Padang Panjang – Kepala Perpustakaan Nasional (Perpusnas) RI Endang Aminudin Aziz menilai kawasan Pusat Dokumentasi dan Informasi Kebudayaan Minangkabau (PDIKM) perlu dihidupkan sebagai ruang publik yang benar-benar berfungsi bagi literasi, pendidikan, dan kebudayaan. Ia menekankan, museum dan kawasan sejenis tak cukup hanya menyimpan koleksi sejarah, tetapi harus menjadi pusat aktivitas warga.
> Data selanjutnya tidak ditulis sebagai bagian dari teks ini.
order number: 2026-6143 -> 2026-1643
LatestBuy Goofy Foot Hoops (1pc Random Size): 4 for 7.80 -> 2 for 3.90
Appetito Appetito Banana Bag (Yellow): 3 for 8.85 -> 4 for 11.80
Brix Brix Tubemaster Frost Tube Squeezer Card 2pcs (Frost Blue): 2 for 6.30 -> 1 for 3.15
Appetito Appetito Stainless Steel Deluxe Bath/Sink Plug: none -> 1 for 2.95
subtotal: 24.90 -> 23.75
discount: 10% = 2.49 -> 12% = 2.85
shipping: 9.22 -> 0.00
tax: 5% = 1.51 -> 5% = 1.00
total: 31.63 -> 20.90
Pandangan itu disampaikan Endang saat meninjau Museum Bustanul Arifin di Padang Panjang, Rabu (3/6/2026). Kunjungan tersebut turut didampingi Wakil Wali Kota Padang Panjang Allex Saputra.
Endang mengatakan pengelolaan museum perlu bergeser ke model yang lebih partisipatif. Menurut dia, ruang-ruang budaya harus bisa menjadi tempat belajar, berdiskusi, dan berinteraksi bagi masyarakat luas.
“Tempat ini perlu dimanfaatkan untuk berbagai kegiatan literasi. Perpusnas memiliki skema bantuan pembiayaan bagi komunitas yang aktif dan peluang kemitraan untuk mengembangkan budaya baca,” ujarnya.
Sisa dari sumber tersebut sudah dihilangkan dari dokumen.